Find out why CMS now pays for 863.91-863.99
When you use truncated diagnosis codes, you get denials. When Medicare uses truncated diagnosis codes, you get denials, too. That's why CMS added ICD9 Codes 863.91-863.99 as payable diagnoses for two abnormal bleeding tests covered under laboratory National Coverage Determinations (NCDs).

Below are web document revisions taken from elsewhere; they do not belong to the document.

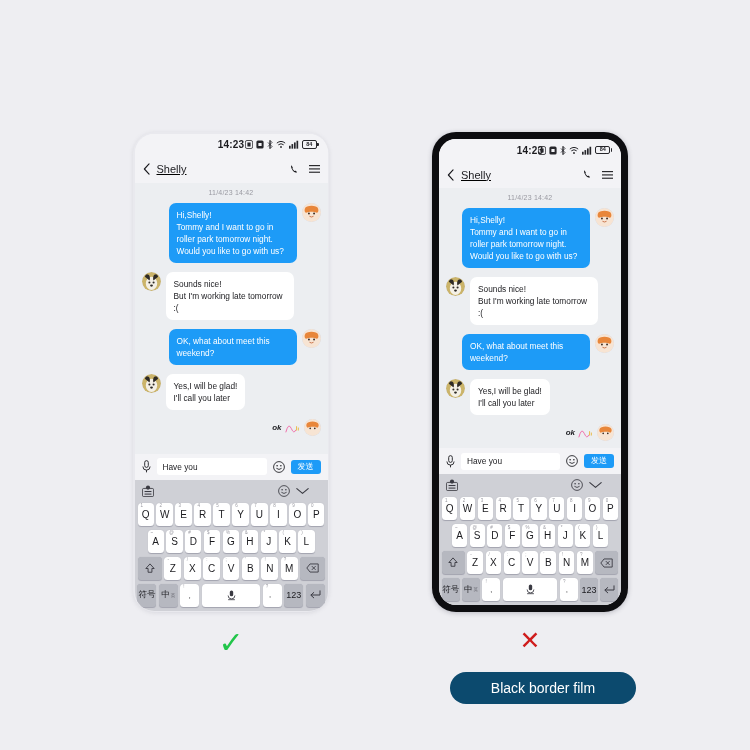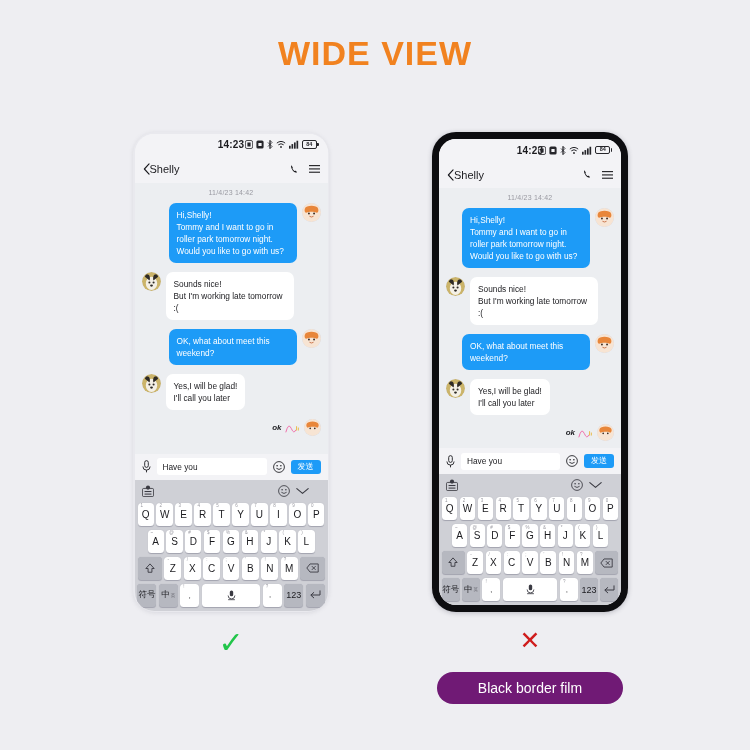--- a/index.html
+++ b/index.html
@@ -81,21 +81,22 @@
   }
   .batt-num { font-size: 5.5px; color: #26262b; font-weight: 700; line-height:1; }
   .batt-tip { width: 1.2px; height: 3.5px; background: #26262b; border-radius: 0 1px 1px 0; margin-left: .5px;}
 
   
   .chat-header {
     height: 27px; flex: none;
     background: #f3f3f6;
     display: flex; align-items: center;
     padding: 0 8px;
-    gap: 0;
+    gap: 7px;
+    text-decoration: underline;
   }
   .chat-name { font-size: 11px; color: #1b1b1f; font-weight: 500; }
   .hdr-right { margin-left: auto; display: flex; align-items: center; gap: 8px; }
 
   
   .chat-body {
     flex: 1; background: #eceef1;
     padding: 6px 7px 0 7px;
     position: relative; overflow: hidden;
   }
@@ -183,28 +184,27 @@
   }
   .mark-left  { left: 133px; color: #21c54a; }
   .mark-right { left: 432px; color: #cf1c1c; font-size: 25px; }
 
   .pill {
     position: absolute; top: 672px; width: 186px; height: 32px;
     border-radius: 16px; display: flex; align-items: center;
     justify-content: center; font-size: 14px; color: #fff;
   }
   .pill-left  { left: 138px; background: #1d9bf7; }
-  .pill-right { left: 437px; background: #701a75; }
+  .pill-right { left: 450px; background: #0c4a6e; }
 </style>
 </head>
 <body>
 
 <div class="page">
 
-  <div class="hero-title">WIDE VIEW</div>
 
   <div class="phone phone-left">
     <div class="frame-thin">
       <div class="screen">
 
         <div class="statusbar">
           <div class="sb-time">14:23</div>
           <div class="sb-icons">
             <svg width="8" height="9" viewBox="0 0 10 11">
                 <rect x="0.5" y="0.5" width="9" height="10" rx="2" fill="none" stroke="#26262b"></rect>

Before the change, Medicare denied fecal-occult blood tests (FOBT) or prothrombin time (PT) that physicians ordered for many injury-with-intestinal-bleeding diagnoses. That's because CMS had listed 863.0-863.9 (Injury to gastrointestinal tract) as payable diagnoses, leaving 863.9 truncated -- a four-digit code that required a fifth digit. "With the correction, any wound with bleeding into the intestinal tract will justify ordering a PT or FOBT test," says Laurie Castillo, MA, CPC, CPC-H, CCS-P, president of Professional Coding and Compliance Consulting in Manassas, Va. CMS Adds 6 Codes to 'Covered' List CMS added the remaining six codes under subcategory code 863.9x (Injury to gastrointestinal tract; other and unspecified gastrointestinal sites, with open wound into cavity) to the NCD covered diagnoses codes for FOBT and PT effective Jan. 1, 2004.:
863.91 -- Pancreas, head
863.92 -- Pancreas, body
863.93 -- Pancreas, tail
863.94 -- Pancreas, multiple and unspecified sites
863.95 -- Appendix
863.99 -- Other. FOBT and PT NCDs Listed Truncated Codes CMS' original NCDs for FOBT and PT listed 863.0-863.9 as covered diagnoses. "But because 863.9 requires a fifth digit, you won't get paid for it if you list it as a four- digit code," Castillo says.
The problem arose when, because of the truncated listing, "our contractor ... included only the unspecified-site code 863.90 in the list of covered diagnoses rather than the full range of codes 863.90-863.99," according to CMS.
Once the omission appeared in the NCD edit software introduced Jan. 1, 2003, CMS had to justify adding the omitted codes by demonstrating that the codes represent the narrative indications for the tests. According to a CMS memo (available at
http://www.cms.hhs.gov/mcd/viewdecisionmemo.asp?id=97), the agency had to determine "whether [863.91-863.99] were an appropriate translation of an existing indication."
The memo completes that task, stating that wounds at any of the sites included in 863.91-863.99 could cause bleeding into the intestinal tract, an indication for FOBT. Such wounds could also produce signs and symptoms of abnormal bleeding, indicating the need for a PT test.